100% agree on reading the RFC. I've implemented various protocols as well (SMTP, IMAP, POP, FTP, some crypto and other things, all a couple decades ago), and the cases where I glossed over the RFC have always bitten me.
Getting a partial read from a TCP socket

I wish common test frameworks and/or stdlibs made it easier to "fuzz" this. I've written more than one io.Reader implementation (Golang) that breaks up results from an underlying io.Reader according to a random seed.

While you'll usually catch me saying negative things about the Zig Reader and Writer interfaces, this is one thing they make super easy.
>> I assume a real TLS implementation would use a thread pool or coroutines or something to manage this.

> That's a very strange assumption. Depending on the API, the ones I've used will either just read in a loop until the length is fulfilled or an error occurs;

When you're receiving from a network socket over the Internet, blocking a (real) thread until all the data arrives is pretty inefficient.

> or return an "incomplete message" error meaning that the caller is the one to continue reading.

That's pretty un-user-friendly.

There might be rare cases where a caller really needs precise control, but I'd expect any serious general-purpose library in a serious general-purpose language to "use a thread pool or coroutines or something to manage this". In the overwhelmingly common case what you want while waiting for data from the Internet is to yield to other fibers; a library should guide you towards doing the right thing and make the easy case easy.

> When you're receiving from a network socket over the Internet, blocking a (real) thread until all the data arrives is pretty inefficient.

Yes, but it's still how the overwhelming majority of network code functions. It's not really till the rise of libev/libuv and friends that people start moving to non-blocking as a default (I spent pretty much an entire year of my life convincing an AWS team to reclaim 4 GB of thread stacks by moving to non-blocking I/O).

>> or return an "incomplete message" error meaning that the caller is the one to continue reading.

> That's pretty un-user-friendly.

It's also how all non-blocking I/O worked prior to languages adding native async functionality.

> Yes, but it's still how the overwhelming majority of network code functions. It's not really till the rise of libev/libuv and friends that people start moving to non-blocking as a default

> It's also how all non-blocking I/O worked prior to languages adding native async functionality.

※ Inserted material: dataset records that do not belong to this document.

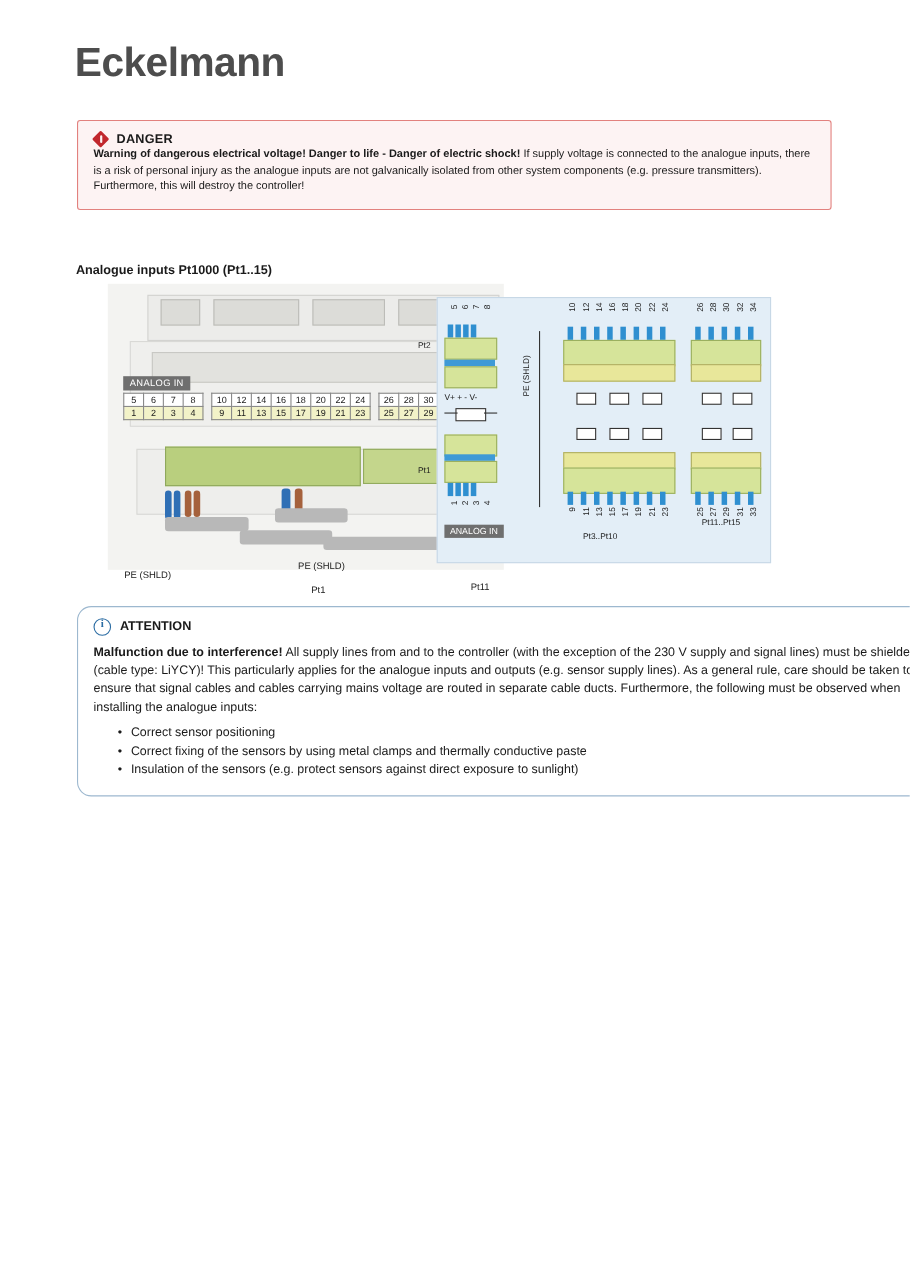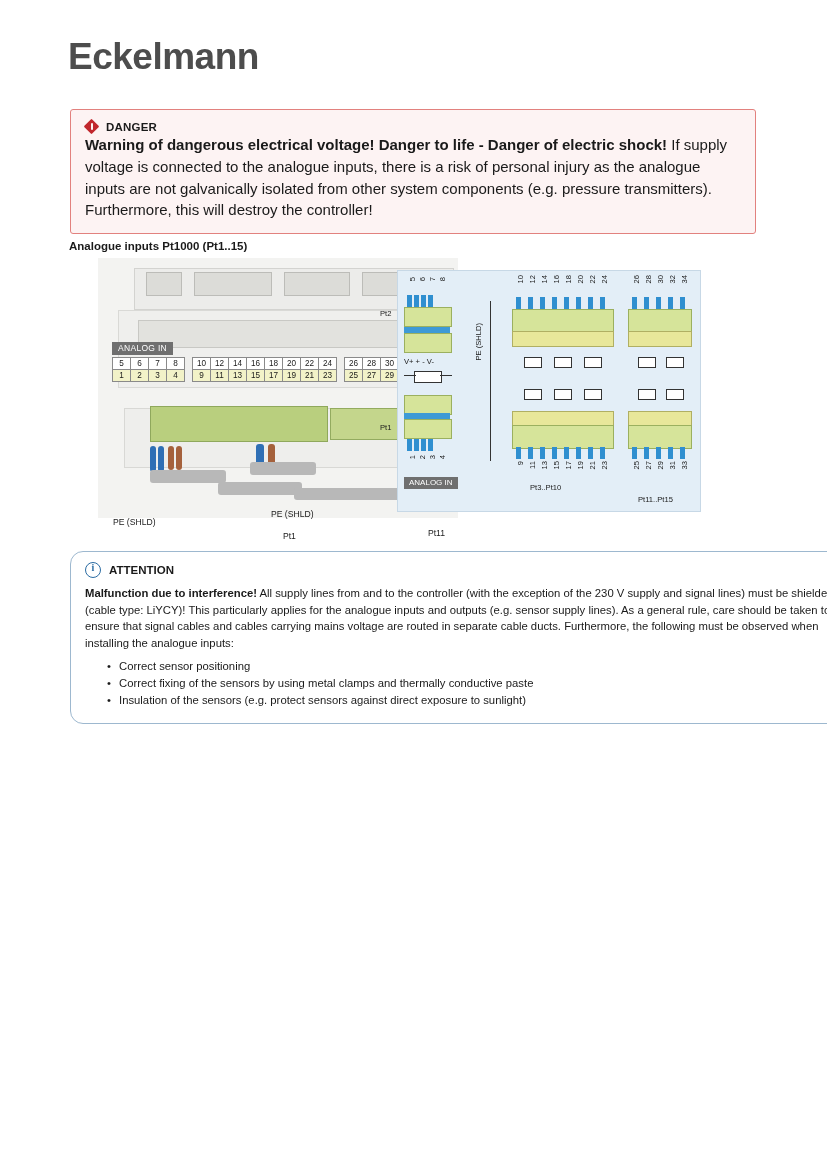--- a/index.html
+++ b/index.html
@@ -73,21 +73,21 @@
     background: #fdf3f3;
     border-radius: 1px;
   }
   .danger-title {
     font-size: 11.5px;
     font-weight: bold;
     color: #1a1a1a;
     letter-spacing: 0.2px;
   }
   .danger-body {
-    font-size: 15px;
+    font-size: 10px;
     line-height: 1.45;
     color: #1a1a1a;
   }
   .danger-body b { font-weight: bold; }
 
   
   .section-caption {
     position: absolute;
     left: 69px;
     top: 240px;
@@ -567,21 +567,21 @@
           <i></i>
           <i></i>
         </div>
 
       <div class="sch-label vert" style="left:234px;top:190px;">25</div>
       <div class="sch-label vert" style="left:246px;top:190px;">27</div>
       <div class="sch-label vert" style="left:258px;top:190px;">29</div>
       <div class="sch-label vert" style="left:270px;top:190px;">31</div>
       <div class="sch-label vert" style="left:282px;top:190px;">33</div>
 
-      <div class="sch-label" style="left:240px;top:224px;text-align:right;">Pt11..Pt15</div>
+      <div class="sch-label" style="left:240px;top:199px;text-align:right;">Pt11..Pt15</div>
     </div>
   </div>
 
   <div class="attention-box">
     <div class="attn-head">
       <span class="attn-icon"></span>
       <span class="attn-title">ATTENTION</span>
     </div>
     <div class="attn-body"><b>Malfunction due to interference!</b><span> All supply lines from and to the controller (with the exception of the 230 V supply and signal lines) must be shielded (cable type: LiYCY)! This particularly applies for the analogue inputs and outputs (e.g. sensor supply lines). As a general rule, care should be taken to ensure that signal cables and cables carrying mains voltage are routed in separate cable ducts. Furthermore, the following must be observed when installing the analogue inputs:</span></div>
     <ul class="attn-list">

Meh. AOLServer showed that you could do better back when I was in high school. I've given up worrying about ecosystems that haven't got it yet.

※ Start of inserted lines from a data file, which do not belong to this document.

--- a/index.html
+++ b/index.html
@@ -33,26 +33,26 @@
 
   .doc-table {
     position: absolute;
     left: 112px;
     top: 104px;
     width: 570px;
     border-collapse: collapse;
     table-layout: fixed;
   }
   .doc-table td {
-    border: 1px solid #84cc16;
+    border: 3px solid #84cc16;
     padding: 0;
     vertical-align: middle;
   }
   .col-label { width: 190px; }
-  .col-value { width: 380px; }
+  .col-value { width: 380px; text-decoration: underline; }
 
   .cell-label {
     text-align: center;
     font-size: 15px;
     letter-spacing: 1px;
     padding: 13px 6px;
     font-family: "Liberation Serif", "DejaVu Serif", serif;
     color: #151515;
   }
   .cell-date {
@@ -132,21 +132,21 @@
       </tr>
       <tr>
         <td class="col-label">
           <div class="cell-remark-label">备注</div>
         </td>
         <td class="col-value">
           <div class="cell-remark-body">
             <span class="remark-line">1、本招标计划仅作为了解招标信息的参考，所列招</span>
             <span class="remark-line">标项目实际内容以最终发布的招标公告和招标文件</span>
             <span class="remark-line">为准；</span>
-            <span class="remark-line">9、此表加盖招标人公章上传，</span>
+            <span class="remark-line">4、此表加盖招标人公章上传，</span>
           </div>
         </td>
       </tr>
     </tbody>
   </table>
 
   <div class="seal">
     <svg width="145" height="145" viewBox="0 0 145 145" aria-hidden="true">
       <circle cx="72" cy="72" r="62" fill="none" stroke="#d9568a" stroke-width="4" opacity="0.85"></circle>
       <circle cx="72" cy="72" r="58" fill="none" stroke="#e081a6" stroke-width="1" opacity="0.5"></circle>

When you're receiving from a network socket over the Internet, blocking a (real) thread until all the data arrives is pretty inefficient.

I'm perplexed at this statement, and the rest of your post in general. How is that "inefficient"? What else can the thread do if it needs to process data that hasn't arrived yet?

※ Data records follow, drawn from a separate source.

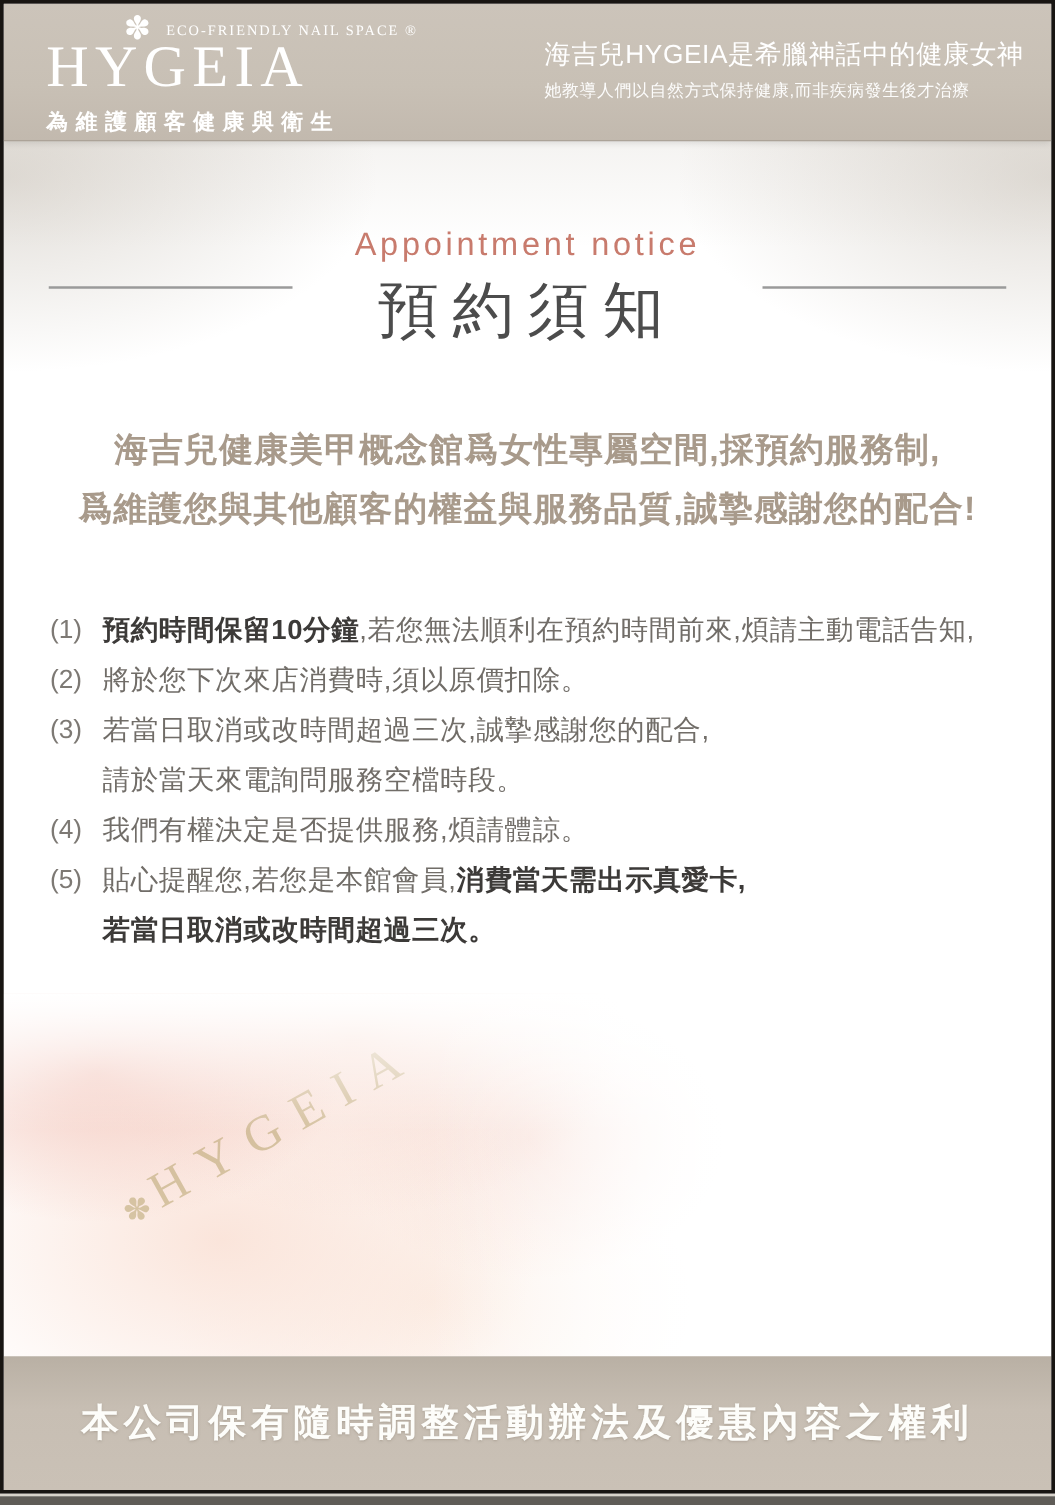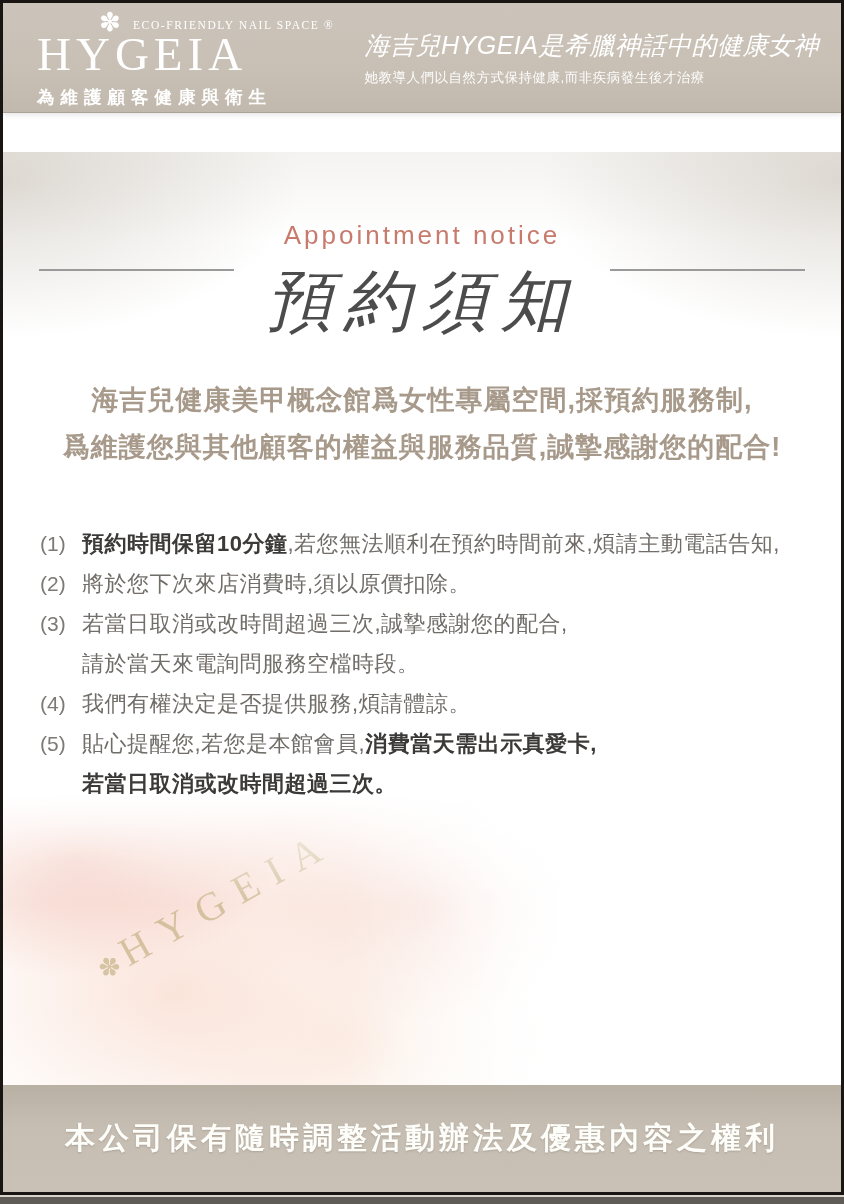--- a/index.html
+++ b/index.html
@@ -32,40 +32,40 @@
     position:absolute; left:62px; top:-4px; font-size:26px; color:#ffffff; line-height:1;
   }
   .logo-brand {
     font-family:"Liberation Serif",serif; font-size:47px; line-height:1;
     letter-spacing:5px; margin-top:18px; color:#ffffff;
   }
   .logo-zh {
     margin-top:7px; font-size:17.5px; font-weight:bold; letter-spacing:6px; color:#ffffff;
   }
   .slogan { position:absolute; right:22px; top:26px; text-align:left; color:#ffffff; }
-  .slogan-line1 { font-size:25px; letter-spacing:0.5px;font-style:italic; }
+  .slogan-line1 { font-size:21px; letter-spacing:0.5px; }
   .slogan-line2 { font-size:13.5px; margin-top:7px; letter-spacing:0.5px; color:rgba(255,255,255,0.95); }
 
   
-  .content { position:relative; flex:1; background:#ffffff; overflow:hidden;margin-top:40px; }
+  .content { position:relative; flex:1; background:#ffffff; overflow:hidden; }
   .vignette {
     position:absolute; left:0; top:0; right:0; height:330px; pointer-events:none;
     background:
       radial-gradient(55% 240px at 0% 30px, rgba(180,170,156,0.40), rgba(180,170,156,0) 65%),
       radial-gradient(55% 240px at 100% 30px, rgba(180,170,156,0.40), rgba(180,170,156,0) 65%),
       linear-gradient(180deg, rgba(180,170,156,0.14), rgba(180,170,156,0) 26%);
   }
 
   .eyebrow {
     position:absolute; left:0; right:0; top:68px; text-align:center;
     font-size:26px; letter-spacing:3px; color:#c87b6d;
   }
   .notice-title {
     position:absolute; left:0; right:0; top:104px; text-align:center;
-    font-size:67px; letter-spacing:11px; color:#4c4c4c; font-weight:500;font-style:italic;
+    font-size:49px; letter-spacing:11px; color:#4c4c4c; font-weight:500;
   }
   .rule-line-left, .rule-line-right {
     position:absolute; top:117px; height:2px; background:#9a9a9a; width:195px;
   }
   .rule-line-left  { left:36px; }
   .rule-line-right { right:36px; }
 
   .intro {
     position:absolute; left:0; right:0; top:225px; text-align:center;
     font-size:27px; font-weight:bold; line-height:47px; letter-spacing:1px;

On the other hand, I've rewritten a lot of code where someone thought adding lots of complexity to a fundamentally simple task would somehow be better, and gotten some real performance gains from it. Almost always, the straightforward and simple approach wins.

> I'm perplexed at this statement, and the rest of your post in general. How is that "inefficient"? What else can the thread do if it needs to process data that hasn't arrived yet?

Some other task, such as processing data from a different socket that has arrived now. A library monopolising a thread for this one operation is like those DOS-era applications that expected to monopolise the whole CPU for their application - sure, it's "simpler", but it's vastly less efficient.

(And doing your network I/O async should not be complex or confusing in any serious modern language)

One thing I like about cryptography, and wish we could get politicians to understand, the mathematical steps to implement many of the core concepts are not hard. Obviously implementing them robustly such that they’re safe at scale is another matter, but “criminals” won’t have any difficulty getting access to secure implementations, and adding any kind of weakness only means that the implementations used by the public are more likely to have bugs, in addition to the legally mandated ones.